El lunes se anunciaron los ganadores. Ya había visto Mi vida dentro de Lucía Gajá en Ambulante y Legionario de Cristo no me llamó la atención. Así que opte por entrar a la función dedicada al Mejor Documental Internacional: La Habana. El arte nuevo de hacer ruinas (Havana – Die neue Kunst Ruinen zu bauen) de Florian Borchmeyer que en 2006 obtuvo una mención especial en el Los Angeles Latino International Film Festival (la presea a Mejor Documental fue para Juan Carlos Rulfo con En el hoyo).

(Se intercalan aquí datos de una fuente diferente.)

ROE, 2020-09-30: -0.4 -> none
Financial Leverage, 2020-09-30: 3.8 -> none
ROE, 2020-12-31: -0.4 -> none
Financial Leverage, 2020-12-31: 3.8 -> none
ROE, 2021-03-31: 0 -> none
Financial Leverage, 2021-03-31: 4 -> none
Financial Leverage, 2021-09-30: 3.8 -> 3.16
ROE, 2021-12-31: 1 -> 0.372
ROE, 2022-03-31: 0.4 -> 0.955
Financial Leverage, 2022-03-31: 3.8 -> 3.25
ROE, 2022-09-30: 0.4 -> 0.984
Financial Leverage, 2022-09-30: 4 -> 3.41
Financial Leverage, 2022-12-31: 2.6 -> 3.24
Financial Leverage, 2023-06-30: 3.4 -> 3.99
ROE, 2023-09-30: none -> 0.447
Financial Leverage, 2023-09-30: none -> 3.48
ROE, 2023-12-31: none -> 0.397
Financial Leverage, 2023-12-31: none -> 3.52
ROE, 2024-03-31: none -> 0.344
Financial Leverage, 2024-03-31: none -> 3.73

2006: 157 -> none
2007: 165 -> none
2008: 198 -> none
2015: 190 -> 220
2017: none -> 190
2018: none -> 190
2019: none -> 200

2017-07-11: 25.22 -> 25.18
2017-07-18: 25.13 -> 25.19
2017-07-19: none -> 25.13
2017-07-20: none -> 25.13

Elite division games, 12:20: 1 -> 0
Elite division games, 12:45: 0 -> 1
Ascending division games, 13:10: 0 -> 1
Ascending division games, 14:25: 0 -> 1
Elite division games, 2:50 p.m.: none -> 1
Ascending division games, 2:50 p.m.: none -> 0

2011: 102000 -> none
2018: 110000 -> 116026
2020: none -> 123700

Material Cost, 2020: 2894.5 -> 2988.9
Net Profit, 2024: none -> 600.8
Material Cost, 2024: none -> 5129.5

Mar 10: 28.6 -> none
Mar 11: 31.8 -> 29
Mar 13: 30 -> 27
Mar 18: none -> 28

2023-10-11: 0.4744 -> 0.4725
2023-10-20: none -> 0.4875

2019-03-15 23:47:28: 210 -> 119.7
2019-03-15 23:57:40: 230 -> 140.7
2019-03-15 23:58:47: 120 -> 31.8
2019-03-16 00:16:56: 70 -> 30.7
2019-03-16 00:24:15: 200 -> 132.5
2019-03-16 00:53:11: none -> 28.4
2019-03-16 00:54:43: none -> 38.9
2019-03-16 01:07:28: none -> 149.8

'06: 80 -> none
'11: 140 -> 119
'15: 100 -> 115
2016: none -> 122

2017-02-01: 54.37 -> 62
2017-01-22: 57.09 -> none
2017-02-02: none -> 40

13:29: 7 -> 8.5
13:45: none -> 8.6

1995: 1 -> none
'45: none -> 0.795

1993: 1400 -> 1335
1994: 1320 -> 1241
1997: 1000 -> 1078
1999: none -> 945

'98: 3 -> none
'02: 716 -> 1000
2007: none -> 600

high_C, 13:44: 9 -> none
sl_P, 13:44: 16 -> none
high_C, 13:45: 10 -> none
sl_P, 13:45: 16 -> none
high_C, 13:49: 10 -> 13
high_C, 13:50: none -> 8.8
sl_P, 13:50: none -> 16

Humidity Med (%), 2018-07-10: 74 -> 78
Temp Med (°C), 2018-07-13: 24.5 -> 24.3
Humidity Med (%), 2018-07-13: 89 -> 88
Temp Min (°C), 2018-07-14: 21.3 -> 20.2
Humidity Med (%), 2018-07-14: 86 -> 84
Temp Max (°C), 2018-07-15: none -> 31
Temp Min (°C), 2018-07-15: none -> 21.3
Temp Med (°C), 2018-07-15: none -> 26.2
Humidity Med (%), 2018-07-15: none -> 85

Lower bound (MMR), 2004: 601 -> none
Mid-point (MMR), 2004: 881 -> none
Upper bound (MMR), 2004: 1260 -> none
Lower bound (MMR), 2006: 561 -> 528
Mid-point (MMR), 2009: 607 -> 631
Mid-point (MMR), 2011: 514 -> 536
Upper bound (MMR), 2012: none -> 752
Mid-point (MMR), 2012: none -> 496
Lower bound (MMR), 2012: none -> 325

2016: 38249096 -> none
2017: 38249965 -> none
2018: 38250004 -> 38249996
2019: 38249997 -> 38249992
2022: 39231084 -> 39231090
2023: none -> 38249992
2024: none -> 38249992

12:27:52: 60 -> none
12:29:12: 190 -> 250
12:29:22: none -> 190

Este documental es una crítica templada y evocativa al régimen dictatorial cubano. Su director, un alemán doctor en letras hispánicas y reseñista para el Frankfurter Allegemeine Zeitung, ha señalado en entrevistas que su intención no era política, que la devastación que retrata no es exclusiva de los regímenes dictatoriales. Pero si se requiere de una sensibilidad germana para apreciar la historia de la destrucción, sólo una conciencia latinoamericana vuelve inequívoco lo que para otros apenas se asoma. Porque si bien el documental no es una denuncia, tampoco puede hablase de él como una metáfora: no hay nada que no sea llamado por su nombre original, que no sea mostrado en su ruinosa literalidad. El filme cuenta la vida de cinco personas que habitan edificios en diferentes estados de deterioro, cinco personas, que a pesar del riesgo bajo el que viven, no quieren salir. En un libro sobre la disidencia china, Ian Buruma narraba cómo la persecución del Estado fomentó una cultura de la denuncia y como los individuos, para sobrevivir esa desconfianza mutua, se replegaban sobre sí mismos. Los casos de Totico, preocupado tan sólo por sus palomas, de Reinaldo, volcado a las artes marciales como el último samurái de algún Jarmush caribeño, de la “loca” Misleidys, presa de sus cuadernillos y sus fantasías como el viejo Nicanor de sus recuerdos, muestran lo que ocurre cuando la civilidad se vuelve imposible más allá del espacio que nuestro propio cuerpo ocupa.
Por otra parte, se me ocurre que el teatro Campoamor, el edificio Arbos, la finca El Mayor y el hotel Regina son los verdaderos protagonistas, y que ellos, los desolados habitantes de sus ruinas , las locaciones donde Borchmeyer rodó con una cámara digital su documental. Antonio José Ponte, otro de los personajes, adquiere, como autodesignado ruinólogo, el papel de guía e intérprete de una capital condenada al derrumbe por sus propios gobernantes. La retórica escamotea su realidad a la realidad. El discurso, nos dice el autor cubano, de Fidel Castro requiere una ciudad fantasmagórica, post bombardeo, para comprobar su beligerancia. Borchmeyer, nos ofrece un recorrido por la ciudad donde se escenifica a diario esa campaña, por el detritus emocional que de ella queda.
Al documental, olvidé decirlo, se le negó participar en el Festival de Cine de La Habana.
– J.E.G. Baranda
Escritor, editor y crítico de medios.